De grosses tensions sont nées et sont arrivées jusqu’à des menaces très virulentes envers ces populations. Ont alors commencé à fleurir les interdictions de camper, les arrêtés municipaux en tout genre pour interdire à ces personnes de vivre dans la rue... et avec tout cela les vagues de discours haine et de rejet.
Les cayennais sont aujourd’hui très clivés sur le sujet.
La municipalité et le conseil territoriale ne semble pas très sensible de cette nouvelle vague migratoire ? La maire de Cayenne semble d’ailleurs en roue libre dans la presse locale au sujet de ces demandeurs d’asile ?
En effet la maire de Cayenne se bat activement contre la présence de ces « illégaux » dans sa ville.
Le discours habituel en métropole est repris à la sauce guyanaise : « la guyane est une terre d’accueil mais nous ne pouvons pas accueillir toute la misère du monde ». Elle répète cette phrase très régulièrement dans ses différents communiqués dans lesquels elle s’offusque de ce que ces illégaux hantent et salissent les trottoirs de sa ville.

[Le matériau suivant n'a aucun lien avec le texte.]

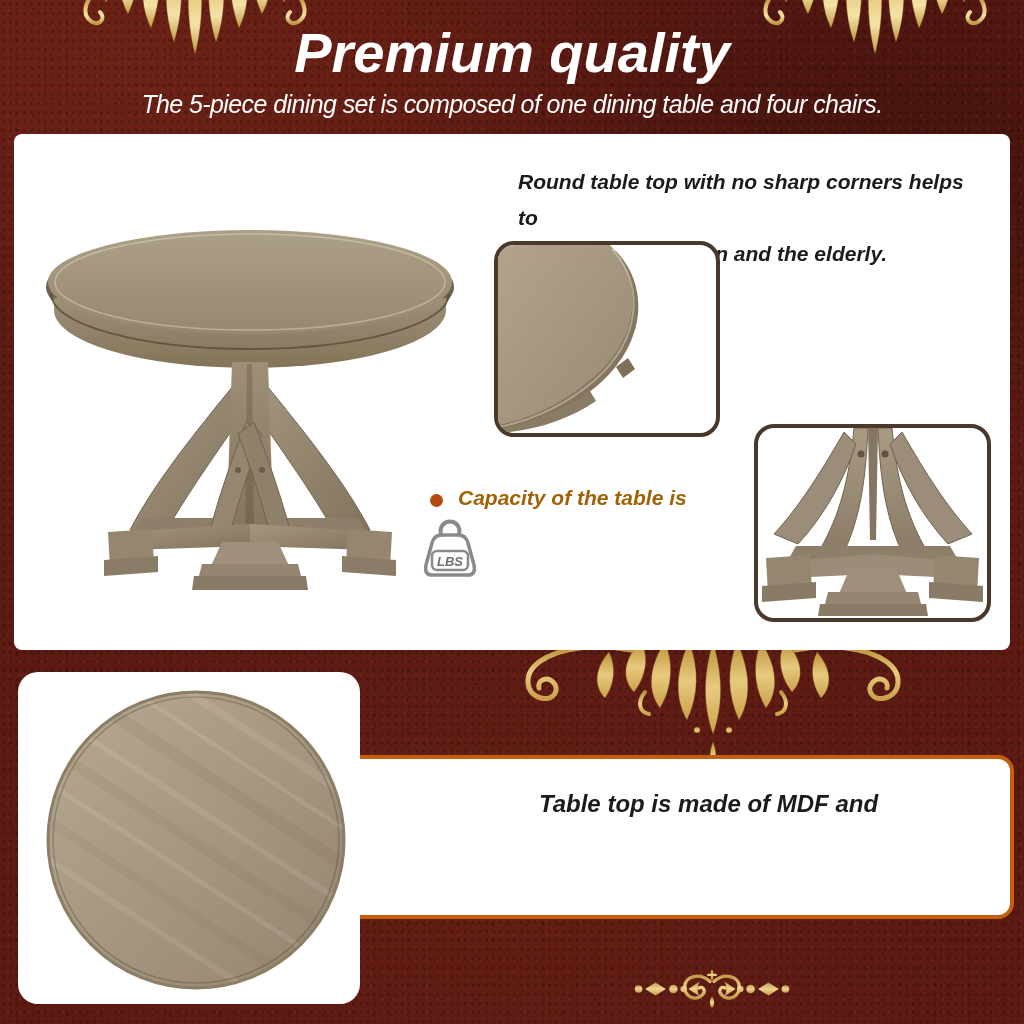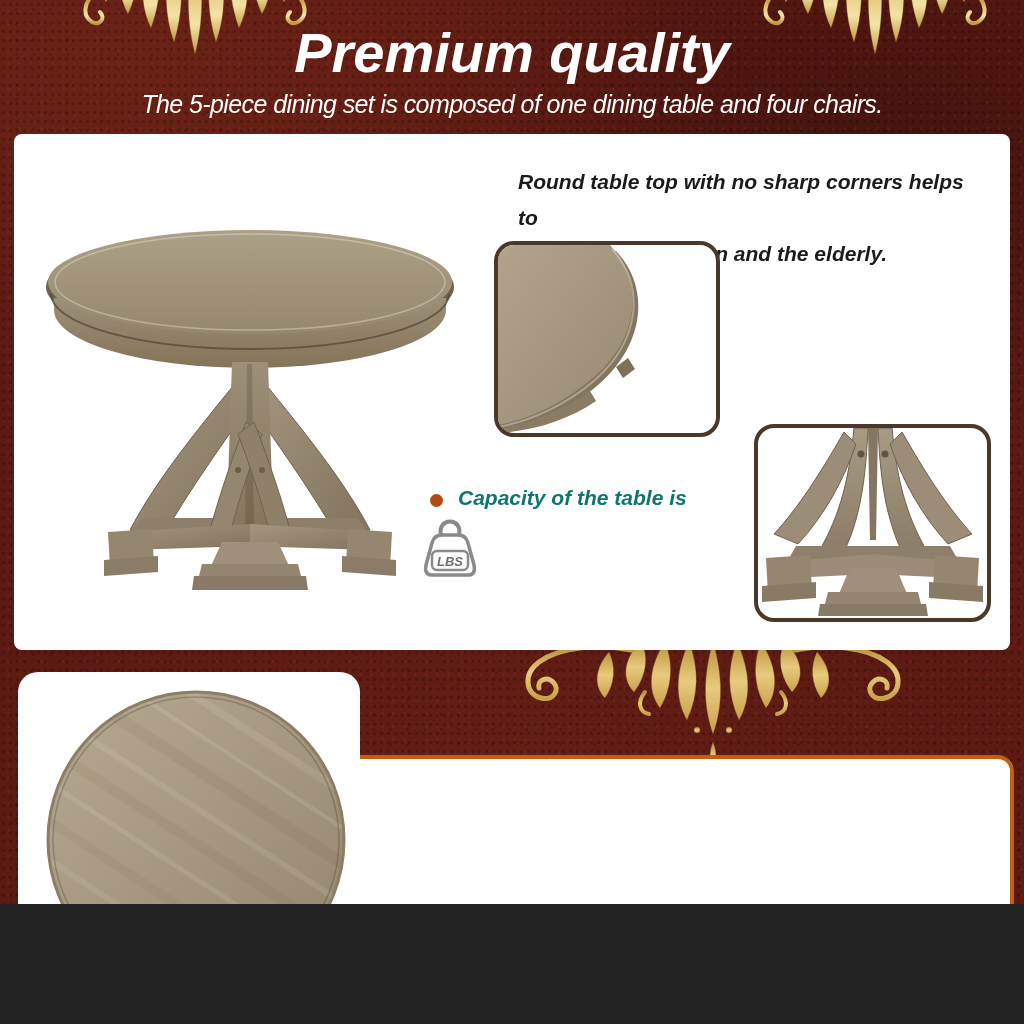--- a/index.html
+++ b/index.html
@@ -4,7 +4,7 @@
 <style>
   html,body{margin:0;padding:0;background:#222;}
   .stage{
-    position:relative;width:1024px;height:904px;overflow:hidden;
+    position:relative;width:1024px;height:1024px;overflow:hidden;
     font-family:"Liberation Sans","DejaVu Sans",sans-serif;
     background-color:#5c1a13;
     background-image:

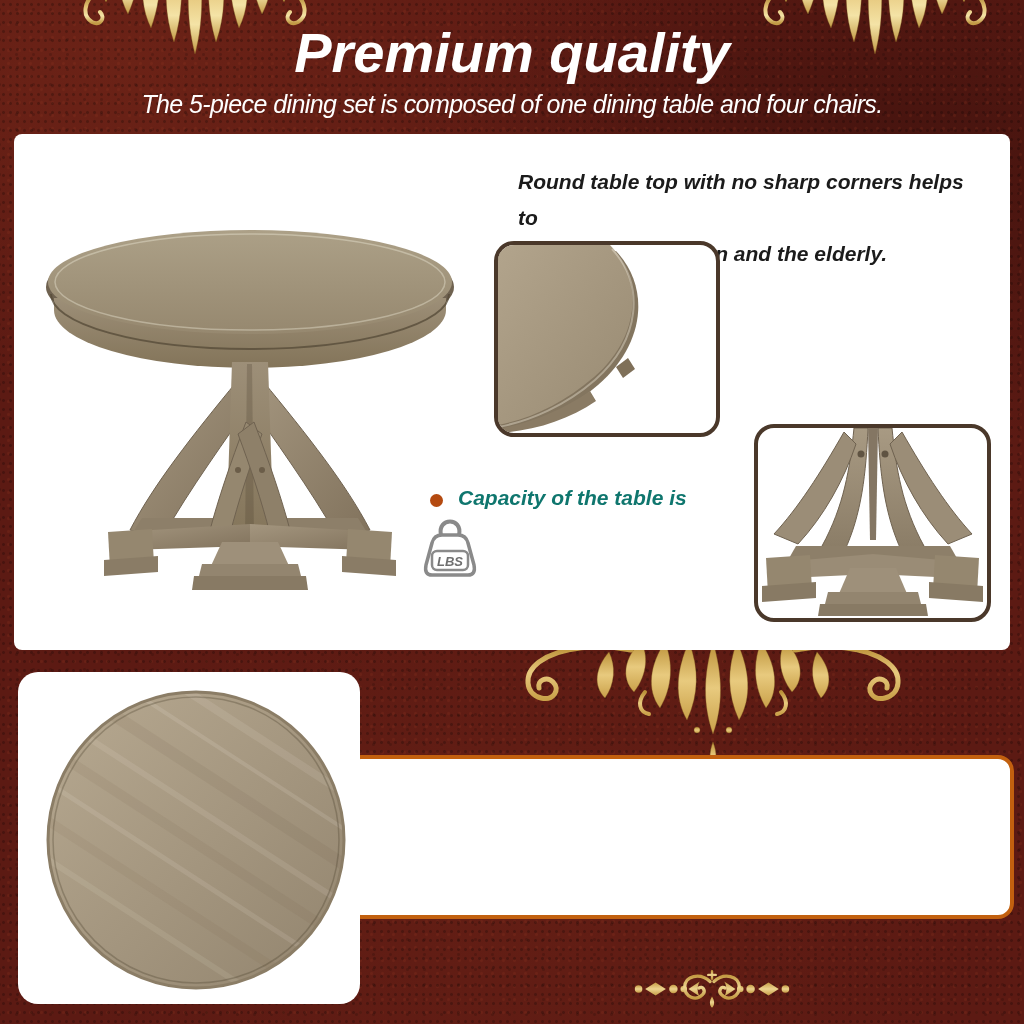--- a/index.html
+++ b/index.html
@@ -39,7 +39,7 @@
   }
   .inset{position:absolute;background:#ffffff;border:4px solid #4a382a;border-radius:20px;overflow:hidden;}
   .cap-dot{left:430px;top:494px;width:13px;height:13px;border-radius:50%;background:#b44a10;}
-  .cap-label{left:458px;top:486px;font-size:21px;font-weight:bold;font-style:italic;color:#0f766e;}
+  .cap-label{left:458px;top:486px;font-size:21px;font-weight:bold;font-style:italic;color:#a16207;}
   .cap-value{left:488px;top:518px;font-size:45px;font-weight:bold;font-style:italic;color:#3d3d3d;letter-spacing:1px;}
   svg{display:block;}
   .photo{position:absolute;}

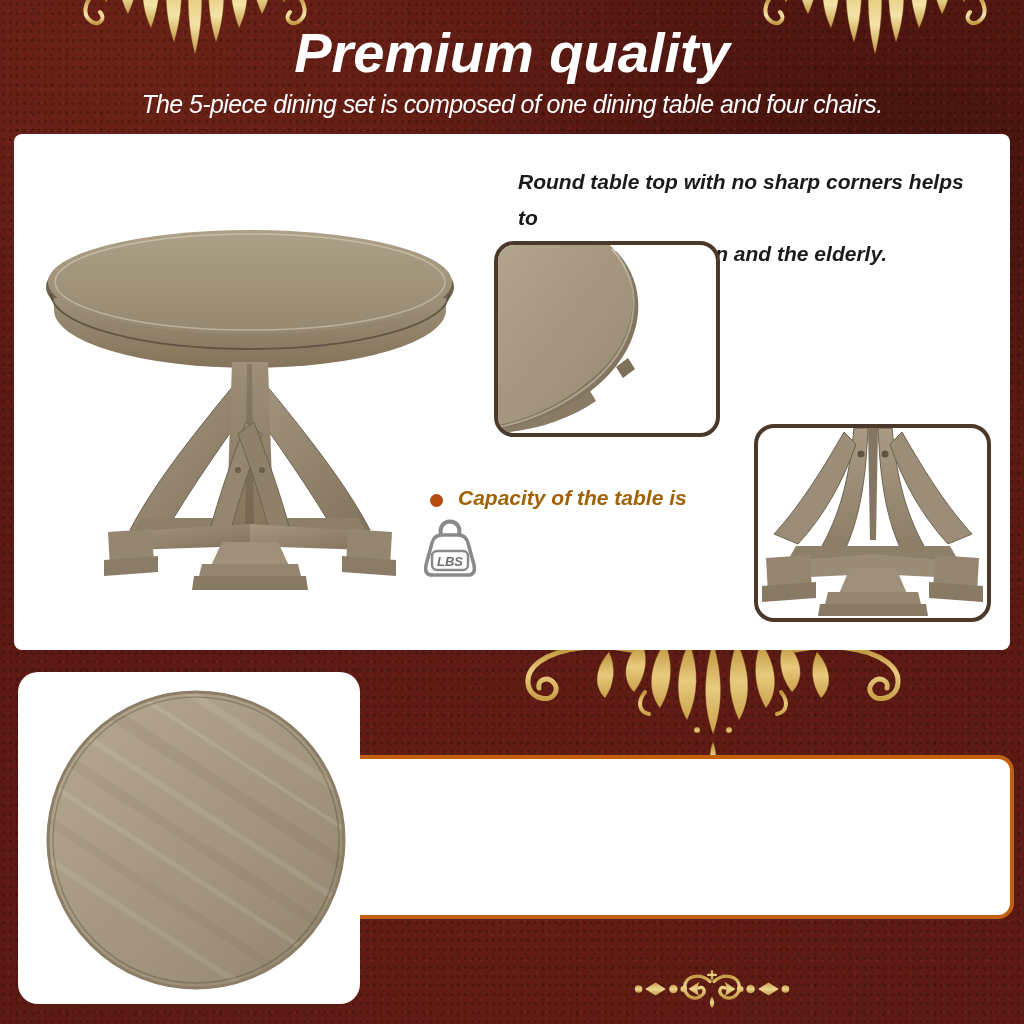--- a/index.html
+++ b/index.html
@@ -124,6 +124,7 @@
 
   <section class="abs strip">
     <div class="material-text">
+      <div>Table top is made of MDF and</div>
     </div>
   </section>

La volonté n’est clairement pas de les accompagner mais plutôt de les invisibiliser, les criminaliser et de faire en sorte de rendre les conditions de vie de pire en pire pour éviter « un appel d’air ». Des négociations avec le Brésil sont en cours pour demander de limiter la délivrance des visas humanitaires pour ces migrants au Brésil afin qu’ils ne finissent pas en Guyane.
Des évacuations des rues « souillées » (pour reprendre les mots des autorités locales) de la ville sont organisées régulièrement et les forces de l’ordre viennent enlever les bâches, jettent les matelas, protections et parfois les effets personnels des exilés aux ordures. Les techniques utilisées à Calais et Paris depuis plusieurs décennies servent d’exemple à la maire de Cayenne. Des PV sont même distribués pour « occupation non conforme à l’arrêté d’autorisation portant atteinte à la libre circulation sur la voie publique »
Face à ces conditions d’accueil exécrables, y a t il eu des soulèvements au sain de ces populations ? De quel type ? Des actions coup de poing pour visibiliser leurs situation ?
Quelques tentatives de « soulèvement » ont été initiées par des groupes vivant dans la rue, manifestant devant la préfecture pour demander un accueil digne et une mise à l’abri. Ces actions ont généralement fait grand scandale , relayées par la presse et les réseaux sociaux par des vidéos sous lesquelles les commentaires haineux fusaient.
Beaucoup considèrent que la Guyane a déjà bien trop de problèmes à gérer et que ces gens venus d’ailleurs n’ont pas à être traités avant les problèmes Guyanais.
Par ailleurs on observe certaines actions solidaires, d’aide alimentaire, d’hébergements, d’aide vestimentaires faites de manière spontanée par des citoyens.
Les volontés actuelles sont surtout d’éloigner le plus possible ces populations, de les sortir de Cayenne et son centre ville.
Le problème de l’absence du CADA est essentiel dans toute cette problématique. Et si on est bien conscient que le CADA est rarement un endroit très agréable, il fait extrêmement défaut en Guyane et ferait presque office de palace en comparaison à la situation actuelle on l’on voit des personnes vivant sous la pluie sans aucun accès à l’eau potable ou sanitaires.
Les dépenses faites pour la location d’appartement et de chambre d’hôtel depuis des années dépassent de loin le montant de construction d’un CADA ce qui semble être un non-sens total.